Saraylı Nüzhet Feza Hanım’da Sultan Abdülhamit’in şehzadelerinden bir oğlan doğurmuş, fakat bebek vefat edince saraydan çırağ edilip Feneryolu Sokağındaki köşk satın alınıp Nüzhet Feza Hanım orada yaşamaya başlamıştı. Aslen Maşukiyeli ve Çerkes olan Nüzhet Feza Hanım 100 yaşında vefat edinceye kadar köşkte yaşamış, sağlığında Maşukiye ve Sapanca’dan gelen akraba ve komşu çocukları yanında kalarak lise ve üniversite tahsili yapmıştı. 

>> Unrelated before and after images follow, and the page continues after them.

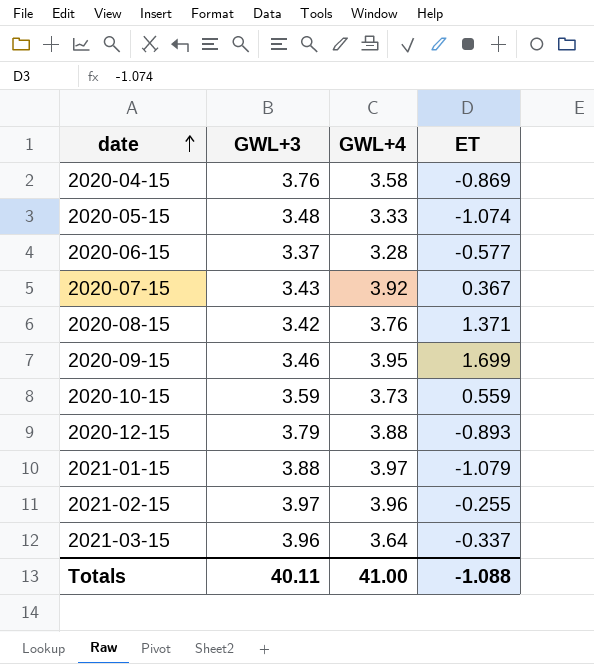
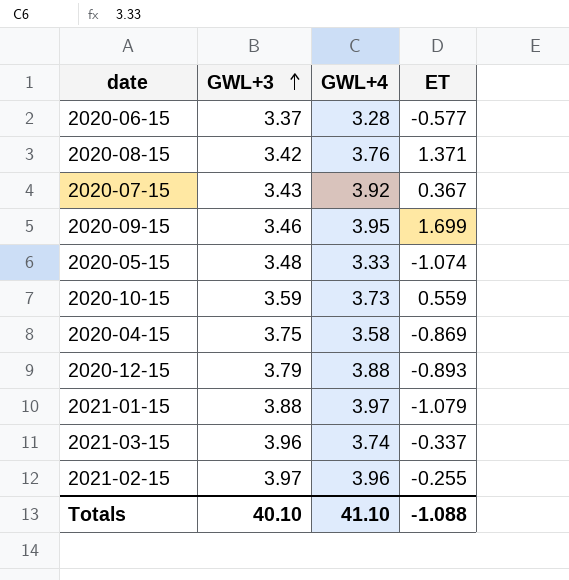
row order: date ascending -> GWL+3 ascending
2020-04-15 | GWL+3: 3.76 -> 3.75
2021-03-15 | GWL+4: 3.64 -> 3.74
Totals | GWL+3: 40.11 -> 40.10
Totals | GWL+4: 41.00 -> 41.10

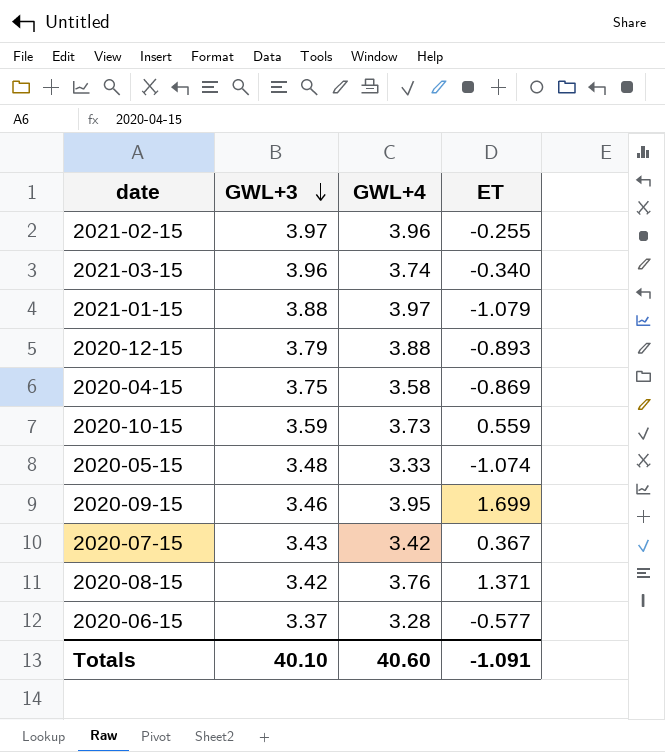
row order: GWL+3 ascending -> GWL+3 descending
2021-03-15 | ET: -0.337 -> -0.340
2020-07-15 | GWL+4: 3.92 -> 3.42
Totals | GWL+4: 41.10 -> 40.60
Totals | ET: -1.088 -> -1.091

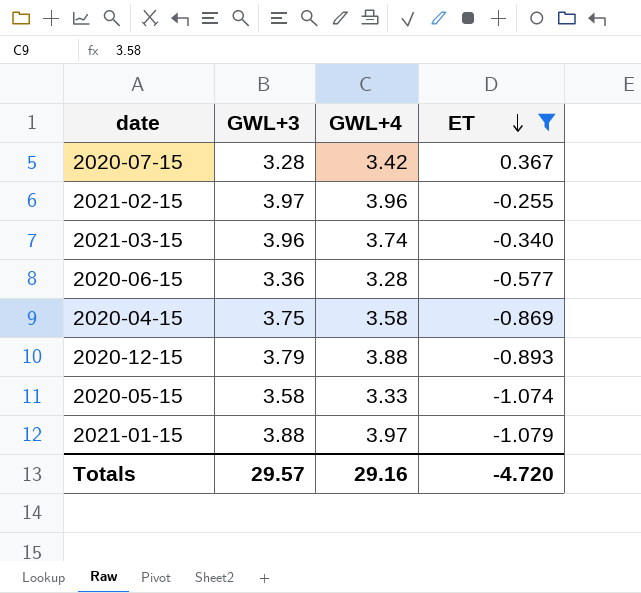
filter: none -> ET <= 0.367
row order: GWL+3 descending -> ET descending
2020-07-15 | GWL+3: 3.43 -> 3.28
2020-06-15 | GWL+3: 3.37 -> 3.36
2020-05-15 | GWL+3: 3.48 -> 3.58
Totals | GWL+3: 40.10 -> 29.57
Totals | GWL+4: 40.60 -> 29.16
Totals | ET: -1.091 -> -4.720

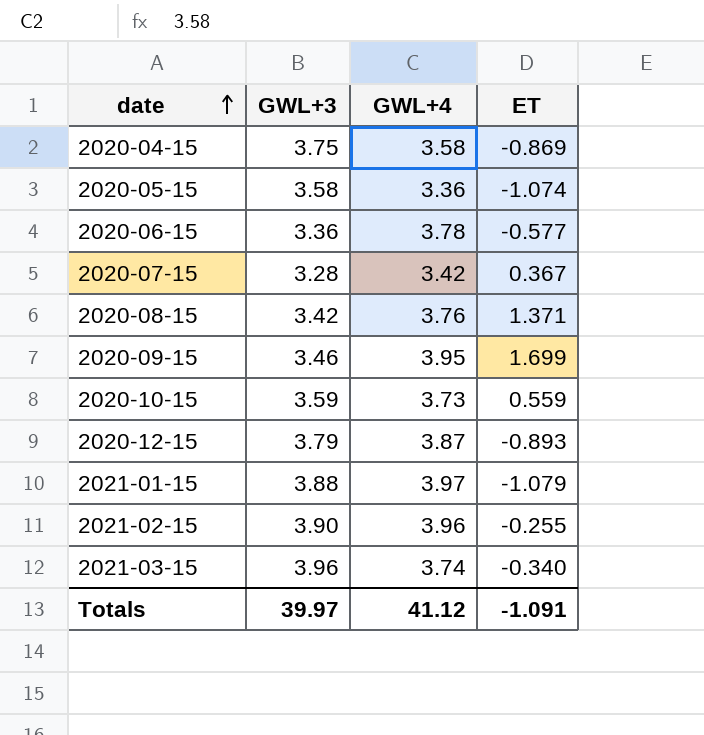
filter: ET <= 0.367 -> none
row order: ET descending -> date ascending
2020-05-15 | GWL+4: 3.33 -> 3.36
2020-06-15 | GWL+4: 3.28 -> 3.78
2020-12-15 | GWL+4: 3.88 -> 3.87
2021-02-15 | GWL+3: 3.97 -> 3.90
Totals | GWL+3: 29.57 -> 39.97
Totals | GWL+4: 29.16 -> 41.12
Totals | ET: -4.720 -> -1.091

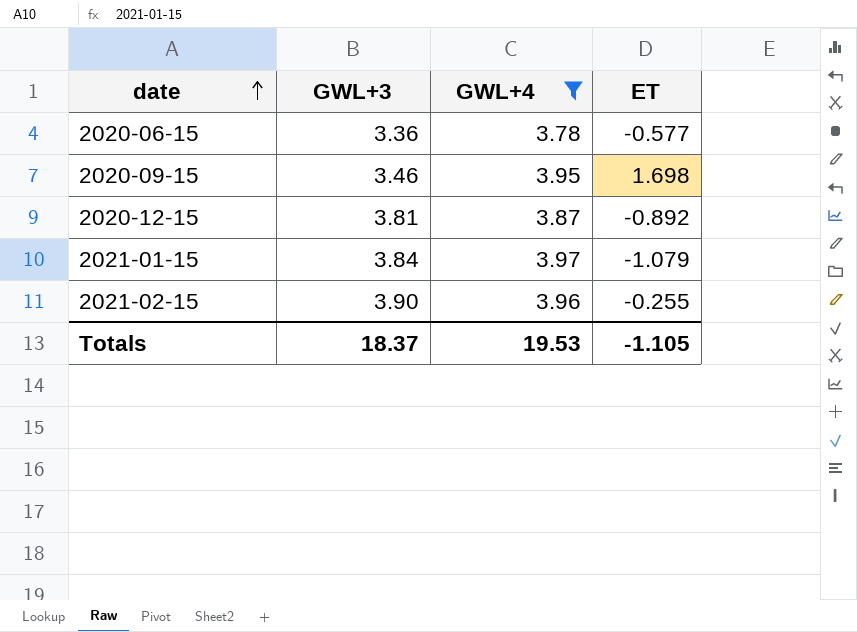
filter: none -> GWL+4 >= 3.78
2020-09-15 | ET: 1.699 -> 1.698
2020-12-15 | GWL+3: 3.79 -> 3.81
2020-12-15 | ET: -0.893 -> -0.892
2021-01-15 | GWL+3: 3.88 -> 3.84
Totals | GWL+3: 39.97 -> 18.37
Totals | GWL+4: 41.12 -> 19.53
Totals | ET: -1.091 -> -1.105

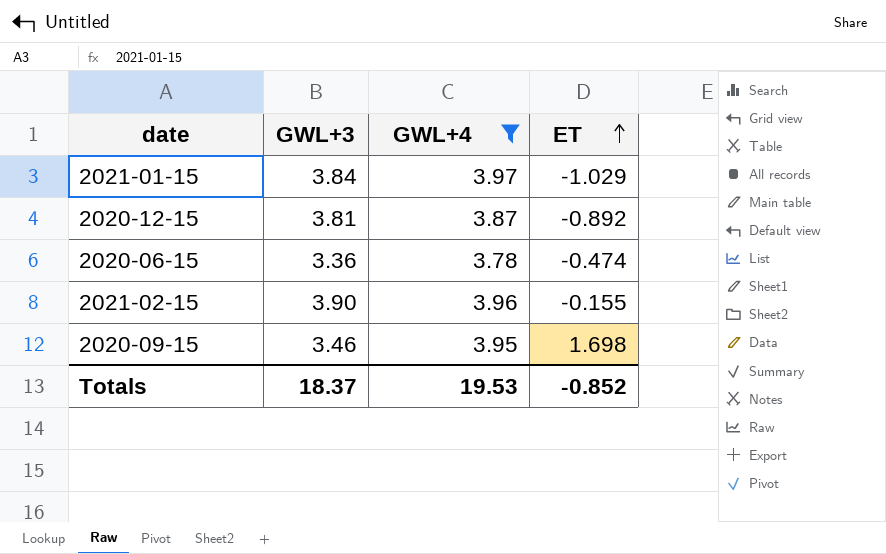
row order: date ascending -> ET ascending
2021-01-15 | ET: -1.079 -> -1.029
2020-06-15 | ET: -0.577 -> -0.474
2021-02-15 | ET: -0.255 -> -0.155
Totals | ET: -1.105 -> -0.852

Göztepe Yeşilbahar sokaktaki Hasip Paşa Köşkü de hafıza mekanlarından biri olarak anılabilir. Paşa’nın güzelliği dillere destan eşi Fulyater Hanım da bir Çerkesti. Hasip Paşa eşinin beğendiği araziyi ondan habersiz satın alıp bir köşk yaptırmış, sonra onu gezmeye götürdüğünde Fulyater Hanım’ın ‘Paşam bu ne güzel köşk, kimindir acaba?’ deyince paşa cebindeki anahtarı çıkartıp ‘sizindir!’ cevabını vermişti. Köşk Seza Poh, Fazilet Gorbon ve Hayriye Melek Hunç gibi Çerkes Kadınları Teavün Cemiyeti üyelerinin toplandığı bir hafıza mekan olarak 1972’de yıkılana kadar ayakta kaldı.  

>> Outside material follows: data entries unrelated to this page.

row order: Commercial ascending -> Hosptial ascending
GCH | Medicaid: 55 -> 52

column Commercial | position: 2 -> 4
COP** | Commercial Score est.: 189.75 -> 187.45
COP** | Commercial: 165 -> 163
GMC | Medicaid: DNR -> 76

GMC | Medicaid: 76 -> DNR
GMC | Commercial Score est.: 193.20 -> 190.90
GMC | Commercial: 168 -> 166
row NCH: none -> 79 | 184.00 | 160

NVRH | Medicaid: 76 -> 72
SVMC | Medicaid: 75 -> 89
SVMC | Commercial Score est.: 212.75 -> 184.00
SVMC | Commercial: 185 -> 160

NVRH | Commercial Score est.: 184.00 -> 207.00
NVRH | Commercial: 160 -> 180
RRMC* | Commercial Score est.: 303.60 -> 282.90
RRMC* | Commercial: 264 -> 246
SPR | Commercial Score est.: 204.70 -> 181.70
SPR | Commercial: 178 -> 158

Son olarak Fenerbahçe Spor Kulübünü kuran 3 kişiden biri olan futbolcu Şevkipaşazade Ayetullah Bey’den bahsetmek isterim. Harekat ordusu komutanlarından Çerkes Şevki Paşa’nın oğlu olan Ayetullah Bey Kadıköylü arkadaşları Ziya Songülen ve Necip Okaner ile 1907’de kurdukları Fenerbahçe Spor Kulübü'nün ilk genel sekreteri olmuş ve 1908-1909 yıllarında kulübün başkanlık görevini üstlenmiş bir spor adamıdır.  Fenerbahçe'nin henüz bir lokali yokken, bütün spor malzemeleri, futbolcuların kıyafet ve formaları da 1907-1910 arasında Ayetullah Bey'in Moda’daki Devriye Sokak'ta bulunan evinde korunurdu. Herkese karşı saygılı ve aynı zamanda otoriter tavırlarıyla bilinen Ayetullah Bey’in bu yapısını asker ve Çerkes olan babasına bağladığı söylenmektedir.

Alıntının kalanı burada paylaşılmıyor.